| R.I. | Jun 7, 1897

This is an action of trespass and ejectment to recover possession of a tract of land in East Greenwich, containing about forty acres, purchased by the plaintiff at a mortgagee's sale. The case is before us on defendant's petition for a new trial. At the trial in the Common Pleas Division the defendant claimed title to two parcels of the tract for the possession of which the suit is brought, but at the hearing of the petition for new trial waived the grounds on which the petition was based except in so far as they related to the parcel conveyed to him by deed from Abel C. Kenyon, Jr., dated November 18, 1888. As to this parcel the defendant contends: (1) That the verdict is against the law and the evidence; (2) That the presiding justice at the trial erred in his statements of law in his charge to the jury; (3) That he mistated the evidence in his charge. *111

The entire tract which is the subject of suit was owned in 1872 by Abel C. Kenyon, Sr. By deed dated April 9th of that year he conveyed to his son Abel C. Kenyon, Jr., a portion of the tract, the exact location and dimensions of which do not clearly appear from the description in the deed, and were in dispute at the trial. In November, 1888, he executed a mortgage, bearing date on the 9th of that month, to the plaintiff, of the entire tract, including the parcel previously conveyed to his son Abel, as stated. It was at the sale under this mortgage that the plaintiff became the purchaser of the tract in suit. Five days subsequently to the date of this mortgage, on, to wit, November 14, 1888, Abel C. Kenyon, Jr., conveyed to his brother, the defendant, the parcel of the tract which had been conveyed to the former by his father prior to the execution of the mortgage, as above stated, and as to which the defendant is seeking to obtain a new trial.

At the trial in the Common Pleas Division the plaintiff's treasurer testified in substance that Abel C. Kenyon, Jr., made the application to the plaintiff for the loan which the mortgage was given to secure; that after the application had been accepted by the plaintiff he gave to its treasurer, by whom the mortgage was written, the boundaries of the tract as described in the mortgage; that when the mortgage had been executed it was left at the town clerk's office, and that the plaintiff's treasurer and Abel C. Kenyon, Jr., met there to complete the transaction; that Abel C. Kenyon, Sr., the mortgagor, was not present, but was represented there by Abel C. Kenyon, Jr., and that upon the leaving of the mortgage with the town clerk for record the plaintiff's treasurer gave checks for the amount of the loan, to creditors of the mortgagor and Abel C. Kenyon, Jr., for the settlement of their claims, for which purpose the loan was made, and the claims were released; that though the plaintiff's treasurer knew, at the time the boundaries of the tract were given to him by Abel C. Kenyon, Jr., about how the land lay, he could not have described it because a lot had been sold out of it; that he did not then know of the deed of April 9, 1872, from Abel C. Kenyon, Sr., to Abel C. Kenyon, Jr. *112

The testimony of the plaintiff's treasurer as to the instrumentality of Abel C. Kenyon, Jr., in making the application to the plaintiff for the loan and furnishing the boundaries for the description of the land in the mortgage, was denied by the latter, who testified that he had no talk with the plaintiff's treasurer prior to the making of the mortgage.

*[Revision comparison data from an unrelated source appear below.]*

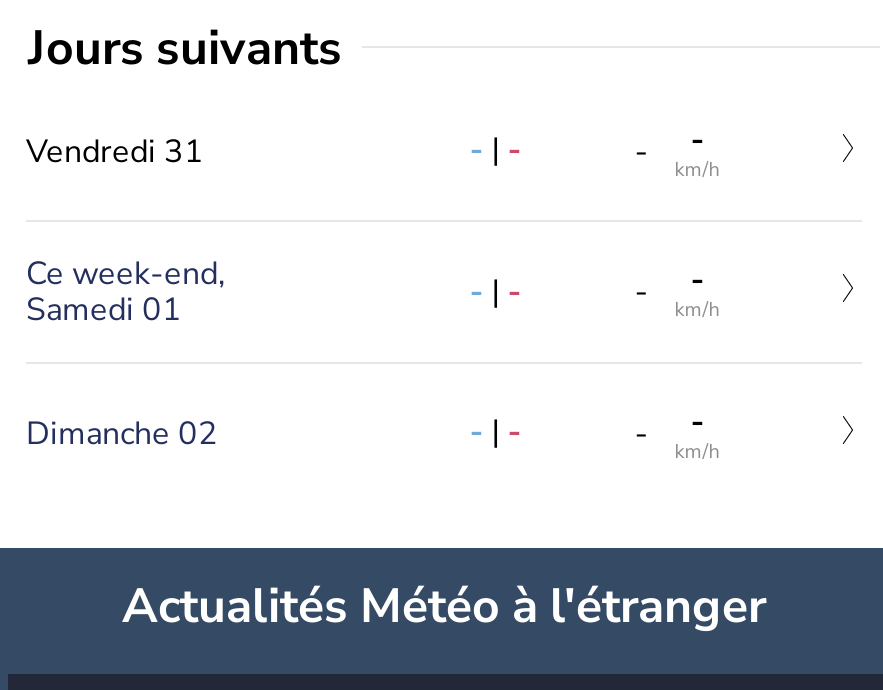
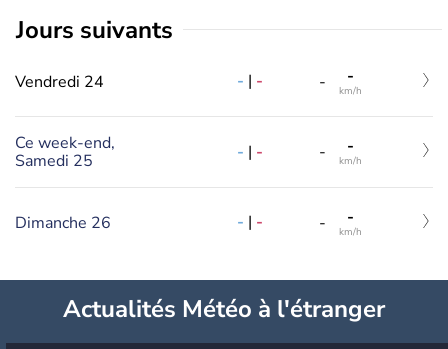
- Vendredi 31
+ Vendredi 24

- Samedi 01
+ Samedi 25

- Dimanche 02
+ Dimanche 26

The defendant claimed title to the parcel of the tract now in question under the two deeds referred to, viz., that from Abel C. Kenyon, Sr., to Abel C. Kenyon, Jr., dated April 9, 1872, and that from Abel C. Kenyon, Jr., to the defendant, dated November 14, 1888. The plaintiff, on the other hand, contended that the parcel passed under the mortgage, because Abel C. Kenyon, Jr., procured the making of the mortgage and caused the parcel to be included in the description of the land which it conveyed.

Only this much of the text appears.